Diana mengatur nafasnya yang terengah - engah akibat jalan kaki di bawah terik matahari yang menyengat kulit.

"Diana jalan kaki Nek,"

Kaget tidak percaya Nenek menyuruh Diana mengganti pakaiannya dan menyiapkan makanan untuk Diana selesai mengganti pakaiannya Diana menuju meja makan tanpa banyak bicara Diana menghabiskan makanannya setelah itu Diana memilih tidur siang.

Sore hari orang tua Diana pulang sesampainya di rumah sang Ibu marah besar.

"Awas kalau kamu pulang dulu tidak menunggu Ayah datang Ibu akan ikat kaki Kamu, Kamu mau diculik orang yang tidak dikenal?!!"

Diana hanya menundukkan kepala tanpa menjawab sepatah katapun lalu sang ibu menyuruhnya masuk ke kamar dan melarang Diana keluar dari rumah.

Setelah kejadian itu Diana tidak berani lagi pulang sekolah sendiri ia takut sang Ibu marah dan takut diculik orang yang tidak dikenal.

Semua berjalan sebagaimana mestinya, hingga Diana memasuki Sekolah Dasar.

Bab 2. Sekolah baru, teman baru

Sekolahku dekat dengan rumah hanya membutuhkan waktu lima menit saja dan aku berharap dapat menimba ilmu di sekolah baruku ini dan mendapat teman yang baik yang saling support satu sama lain.

Dihari pertama aku hanya kenal dengan satu anak dia bernama Selvi. Selvi menjadi teman pertamaku awal masuk kelas aku duduk dengannya kita berkenalan dan pada saat jam istirahat tiba Selvi mengajakku ke kantin dan dia meminta tolong kepadaku untuk membelikan sesuatu di kantin tersebut.

"Na tolong belikan apa saja di kantin dengan uang ini,"
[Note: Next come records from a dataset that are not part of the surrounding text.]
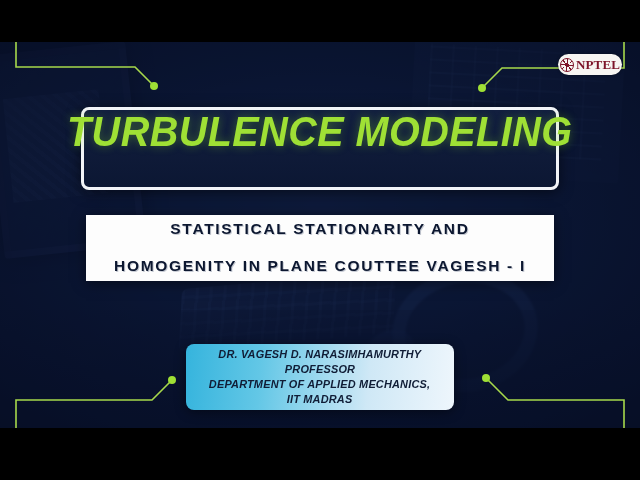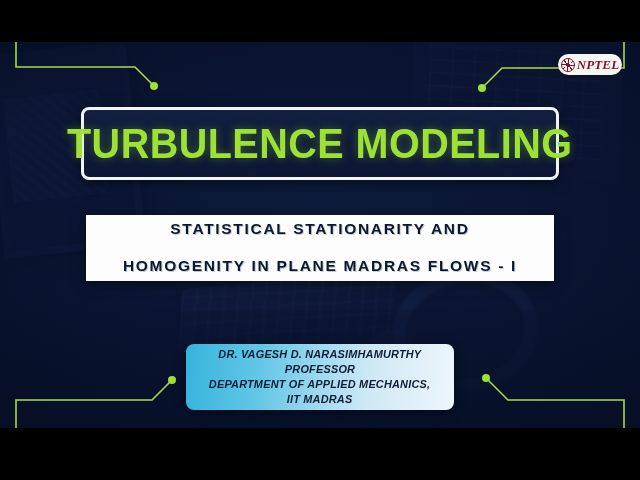--- a/index.html
+++ b/index.html
@@ -156,21 +156,20 @@
     width: 64px;
     height: 21px;
     background: #f7f5f2;
     border-radius: 11px;
     z-index: 45;
     display: flex;
     align-items: center;
     justify-content: center;
     gap: 2px;
     box-shadow: 0 0 3px rgba(0,0,0,0.4);
-    font-style: italic;
   }
   #nptel-emblem {
     width: 12px;
     height: 12px;
     border-radius: 50%;
     border: 1.4px solid #7d1429;
     background:
       radial-gradient(circle at 50% 50%, #7d1429 0 2px, rgba(0,0,0,0) 2px),
       conic-gradient(from 0deg,
         #7d1429 0 12deg, #f7f5f2 12deg 45deg,
@@ -191,30 +190,31 @@
     color: #7d1429;
     letter-spacing: 0.1px;
   }
 
   
   #title-box {
     position: absolute;
     left: 81px;
     top: 107px;
     width: 478px;
-    height: 73px;
+    height: 83px;
     box-sizing: border-box;
     background: linear-gradient(180deg, #121f3f 0%, #0c1733 100%);
     border: 3px solid #f2f4f8;
     border-radius: 8px;
     z-index: 40;
     display: flex;
-    align-items: center;
+    align-items: flex-start;
     justify-content: center;
     box-shadow: 0 2px 14px rgba(0,0,0,0.55);
+    font-style: italic;
   }
   #title-text {
     font-family: "Liberation Sans Narrow", "Liberation Sans", sans-serif;
     font-weight: 700;
     font-size: 43px;
     line-height: 1;
     color: #9fe035;
     letter-spacing: 0.5px;
     transform: scaleX(0.92);
     white-space: nowrap;
@@ -320,21 +320,21 @@
     <span id="nptel-emblem"></span>
     <span id="nptel-word">NPTEL</span>
   </div>
 
   <div id="title-box">
     <span id="title-text">TURBULENCE MODELING</span>
   </div>
 
   <div id="subtitle-box">
     <span class="subtitle-line">STATISTICAL STATIONARITY AND</span>
-    <span class="subtitle-line">HOMOGENITY IN PLANE MADRAS FLOWS - I</span>
+    <span class="subtitle-line">HOMOGENITY IN PLANE COUTTEE VAGESH - I</span>
   </div>
 
   <div id="presenter-box">
     <span class="presenter-line">DR. VAGESH D. NARASIMHAMURTHY</span>
     <span class="presenter-line">PROFESSOR</span>
     <span class="presenter-line">DEPARTMENT OF APPLIED MECHANICS,</span>
     <span class="presenter-line">IIT MADRAS</span>
   </div>
 
   <div class="letterbox top"></div>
Dengan ekspresi bingung aku menerima uang tersebut lalu menuju kantin untuk membeli sesuatu setibanya di kantin ibu kantin mempertanyakan darimana aku mendapatkan uang sebesar itu kala itu aku masih belum tahu nominal uang itu sebesar apa dan aku hanya bisa membaca bahwa uang tersebut seratus ribu rupiah ibu kantin menolak uang tersebut.

"Maaf Dik Kamu dapat uang ini darimana, kalau bisa beli pakai uang pas saja,"

Aku menganggukkan kepala lalu berkata,

"Ini uang teman saya Bu saya hanya disuruh membeli jajan saja,"

Mendengar penjelasanku ibu penjaga kantin tersebut menjawab,

"Oalah gitu to ya sudah Kamu bawa kembali uang itu ke teman Kamu kalau bisa pakai uang yang lain saja ya Nak".

Sambil tersenyum aku menganggukkan kepala lalu kembali ke kelas dan menyampaikan apa yang ibu kantin tersebut ucapkan.

"Sel Ibu kantin bilang Kamu dapat uang itu darimana?"

Dengan raut wajah sedikit syok Selvi menjawab,

"Aku diberi Kakekku Na tidak mungkinkan Aku mencuri!"

Dengan polosnya aku mengiyakan ucapan Selvi yang ternyata dia berbohong kepadaku lalu aku kembali lagi ke kantin membeli makanan ringan dan setelah itu kami berbincang - bincang sambil menunggu jam istirahat selesai.

Tepat pukul 09.00 WIB aku pulang sekolah sesampainya dirumah ibu bertanya pengalaman pertama masuk sekolah.

"Nak bagaimana tadi disekolah baru apa kamu sudah mendapatkan teman baru?"

Dengan antusias aku menjawab

"Iya Bu dia baik sekali Bu tapi tadi aku disuruh belikan dia jajan di kantin dia ngasih uang ke Diana Ibu tahu tidak uangnya ternyata di tolak Ibu kantin,"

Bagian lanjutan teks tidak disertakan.